Loading mercury with a pitchfork
   your truck is almost full. The neighbors
   take a certain pride in you. They
        stand around watching.
-Richard Brautigan

Mercury is difficult to handle (especially with a pitchfork, as Richard Brautigan understood), and dangerous as well. The potential for damage to yourself or others recommends we avoid it if at all possible.

That’s how many of us feel about talking to the bereaved. And so we opt for silence. I hope to change that.

A good friend, socially-adept, mutually acquainted with a couple enduring incredible distress, explained again last week that he had not called or visited them. “I don’t know what I would say,” was his well-reasoned motivation. Others have felt the need to say something, anything, and with unfortunate results. Those facing great difficulties, especially bereavement (“having experienced a significant loss, usually through the death of a loved one”), hear some truly amazing things.

If our words might be damaging, then silence should be the safer choice…except that it’s deadly. The echo of the past often deafens those in grief and mourning, disabling them from hearing a balance of the valued relationship and the reality of its loss. It helps to speak aloud past memories, along with today’s grief. But if all their friends are more fearful of speaking than they are of silence, they sit alone, searching for signs of continuity in their lives.

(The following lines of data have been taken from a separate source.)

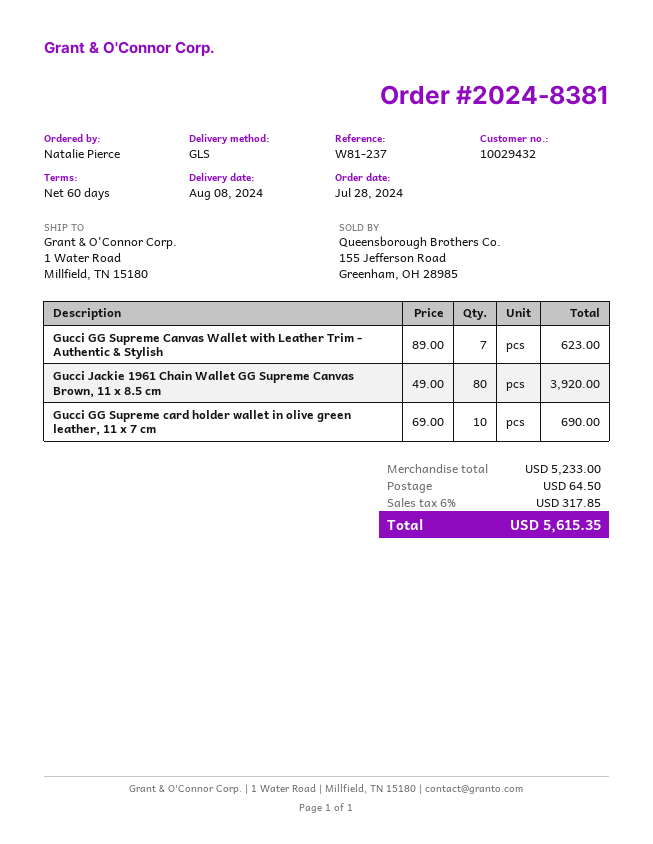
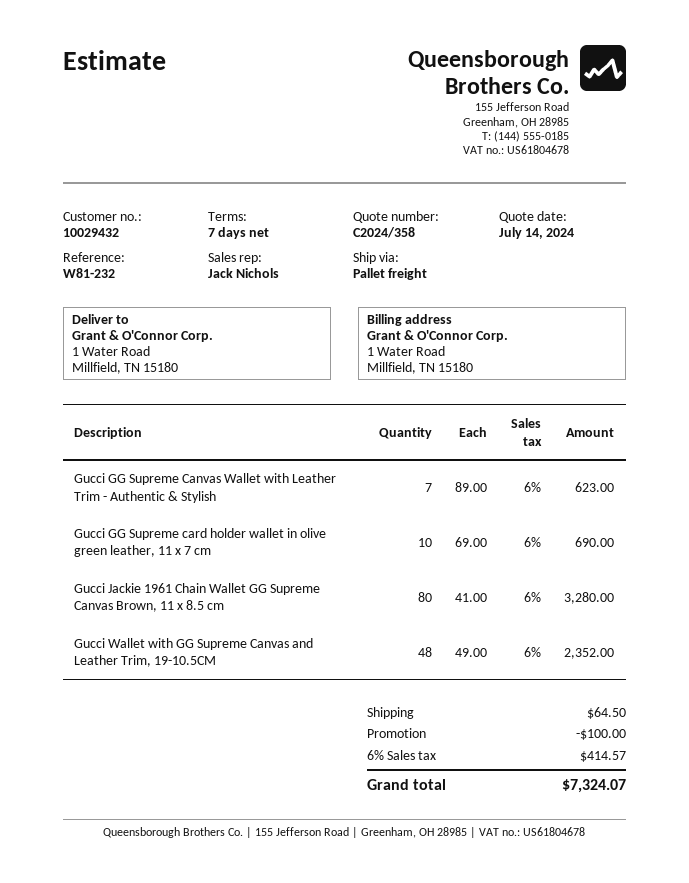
payment terms: 60 days -> 7 days
reference: W81-237 -> W81-232
shipping method: GLS -> pallet freight
Gucci Jackie 1961 Chain Wallet GG Supreme Canvas Brown, 11 x 8.5 cm: 80 x 49.00 = 3920.00 -> 80 x 41.00 = 3280.00
Gucci Wallet with GG Supreme Canvas and Leather Trim, 19-10.5CM: none -> 48 x 49.00 = 2352.00
discount: none -> 100.00
tax: 6% = 317.85 -> 6% = 414.57
total: 5615.35 -> 7324.07

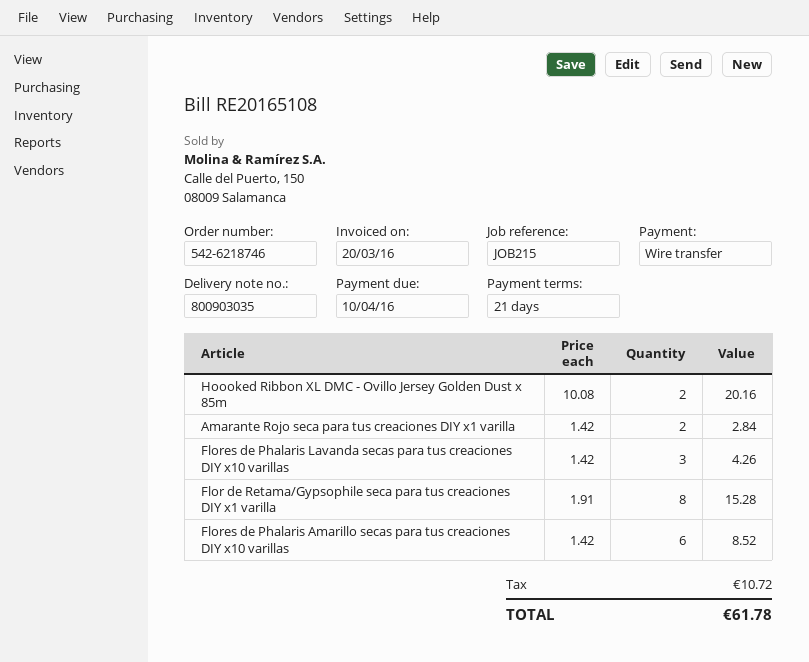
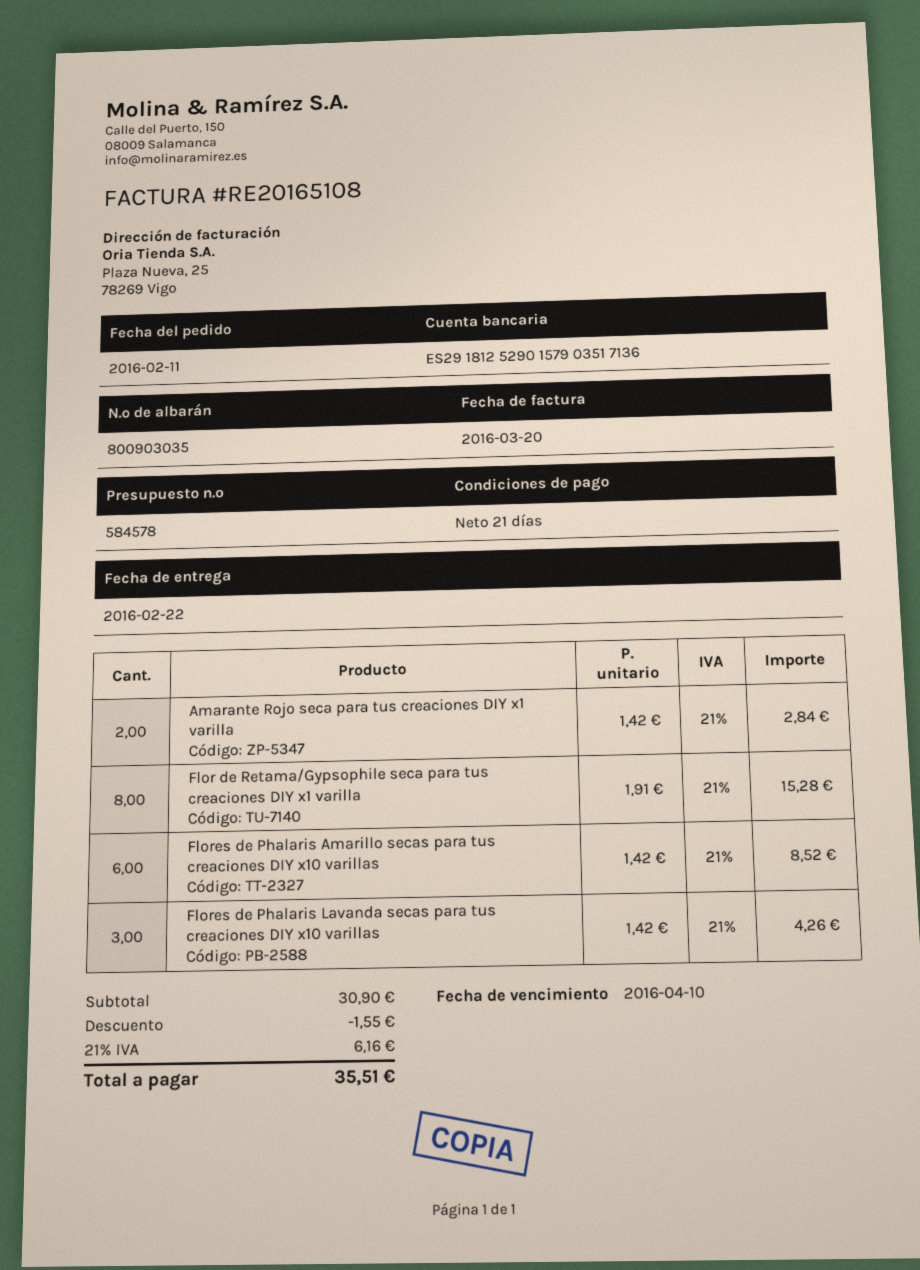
Hoooked Ribbon XL DMC - Ovillo Jersey Golden Dust x 85m: 2 x 10.08 = 20.16 -> none
discount: none -> 1.55
tax: 10.72 -> 6.16
total: 61.78 -> 35.51

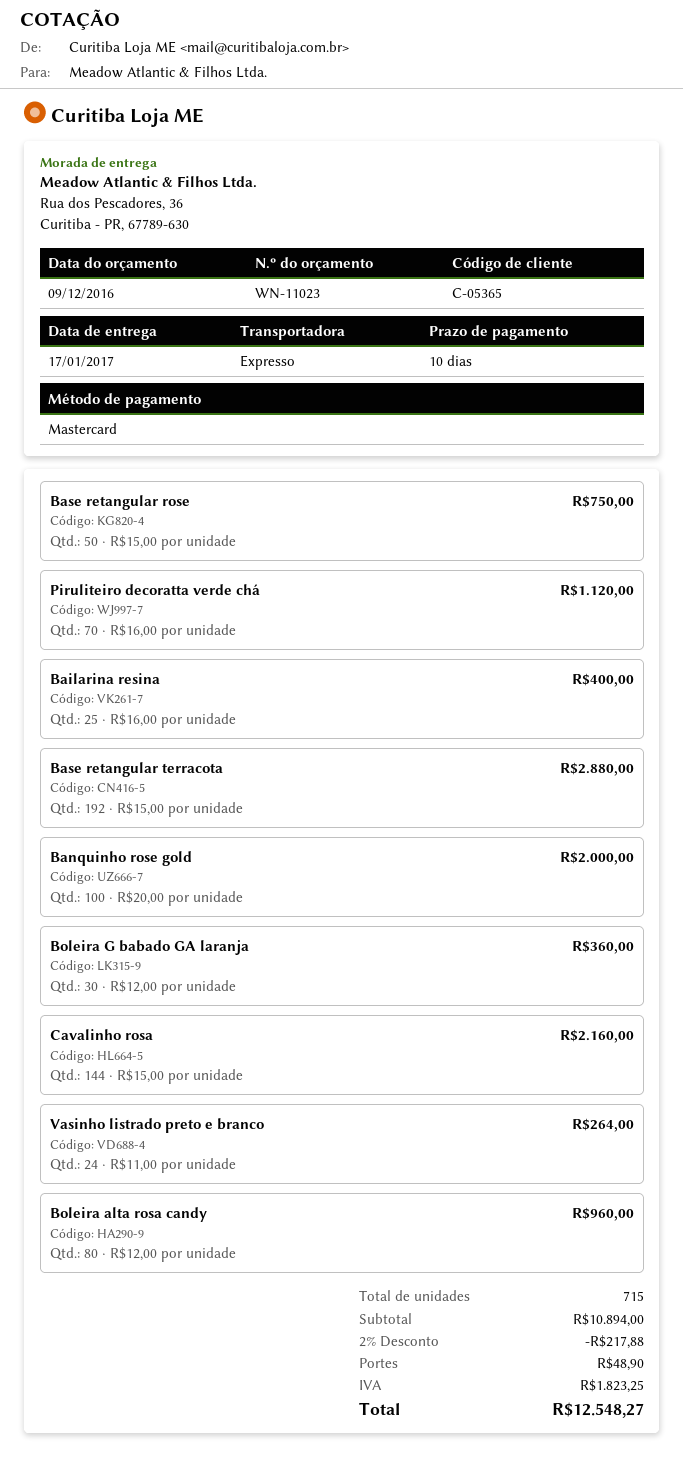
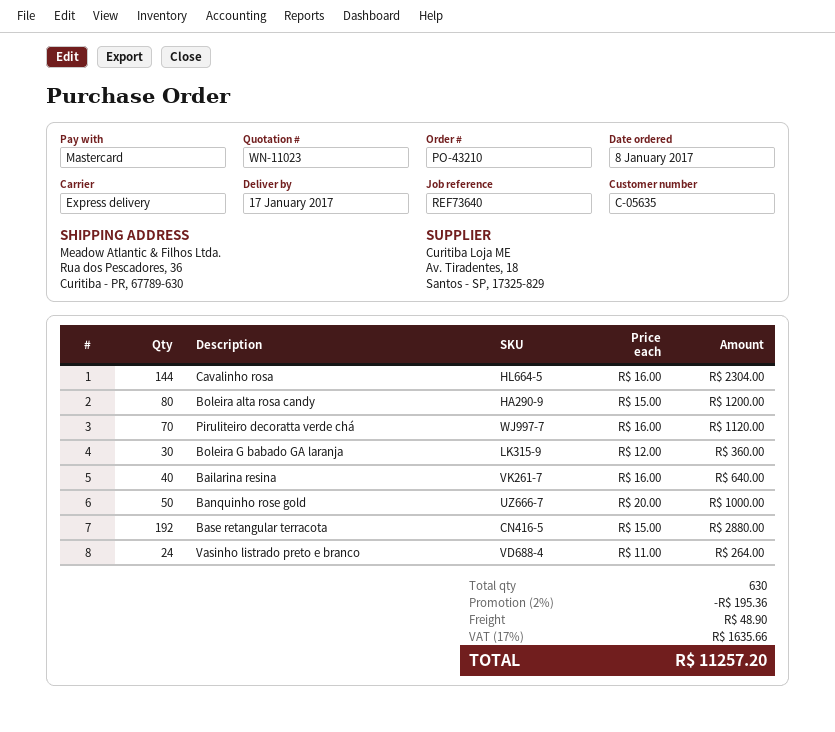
customer number: C-05365 -> C-05635
Base retangular rose: 50 x 15.00 = 750.00 -> none
Bailarina resina: 25 x 16.00 = 400.00 -> 40 x 16.00 = 640.00
Banquinho rose gold: 100 x 20.00 = 2000.00 -> 50 x 20.00 = 1000.00
Cavalinho rosa: 144 x 15.00 = 2160.00 -> 144 x 16.00 = 2304.00
Boleira alta rosa candy: 80 x 12.00 = 960.00 -> 80 x 15.00 = 1200.00
total quantity: 715 -> 630
discount: 2% = 217.88 -> 2% = 195.36
tax: 1823.25 -> 1635.66
total: 12548.27 -> 11257.20

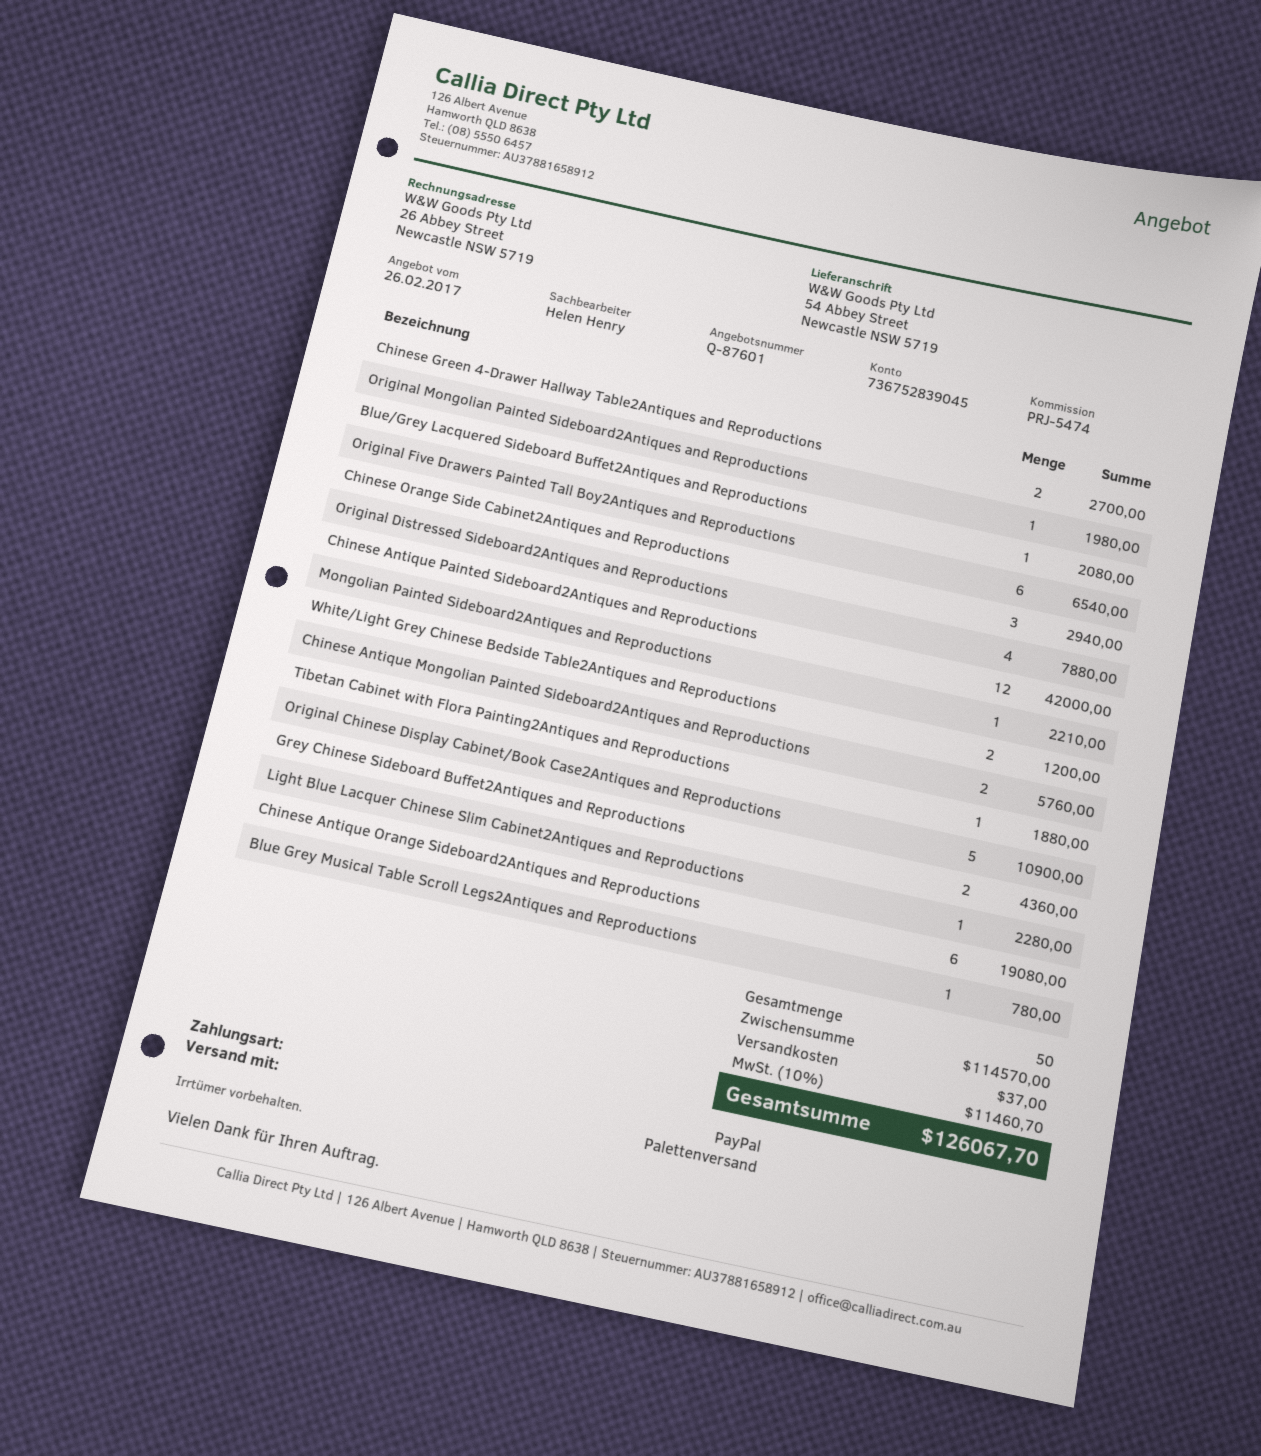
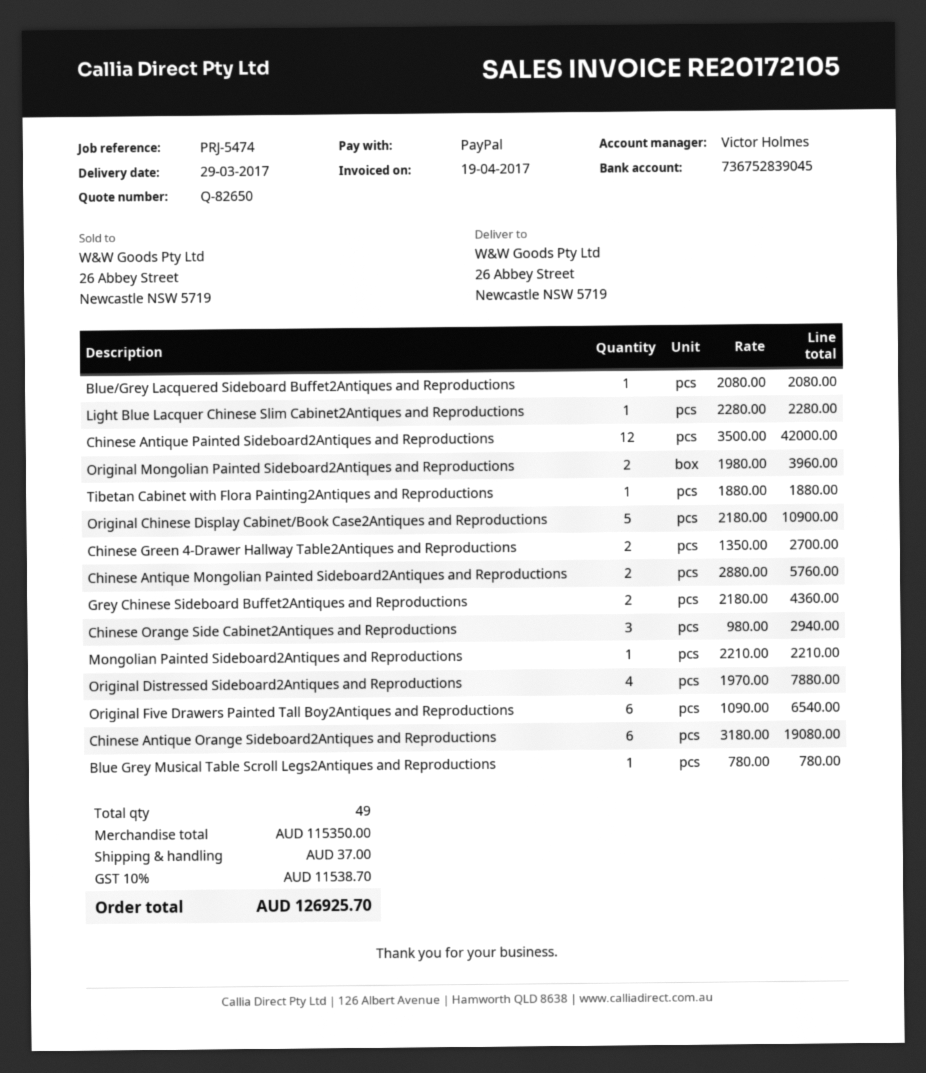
quote number: Q-87601 -> Q-82650
sales rep: Helen Henry -> Victor Holmes
ship to: 54 Abbey Street, Newcastle NSW 5719 -> 26 Abbey Street, Newcastle NSW 5719
Original Mongolian Painted Sideboard2Antiques and Reproductions: 1 for 1980.00 -> 2 for 3960.00
White/Light Grey Chinese Bedside Table2Antiques and Reproductions: 2 for 1200.00 -> none
total quantity: 50 -> 49
subtotal: 114570.00 -> 115350.00
tax: 10% = 11460.70 -> 10% = 11538.70
total: 126067.70 -> 126925.70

For a moment, imagine yourself speaking to a friend who has experienced a significant loss—and as you realize that you don’t know what you might say, consider also that silence is among the least effective alternatives. “But I might say the wrong thing.” Yes. That’s very true. In fact, those who are sure they know “the right thing to say” are often oblivious to how wrong they are. So, I would like to offer you two tools I find helpful.

Since one of the most helpful activities of mourning is reminiscence, the first tool is to simply go and listen. Simple questions are most helpful in starting the process. I serve many bereaved individuals and families. Most of them I am meeting for the very first time in the midst of one of their least-social moments. I ask, “What should I know about your circumstances that would help me serve you best?” For closer friends, I have asked, “What have you found yourself thinking about?” or “What are you feeling today?” (Remember, “How are you feeling?” suggests they tell us, “Fine, thanks.”) It doesn’t take much to start the conversation.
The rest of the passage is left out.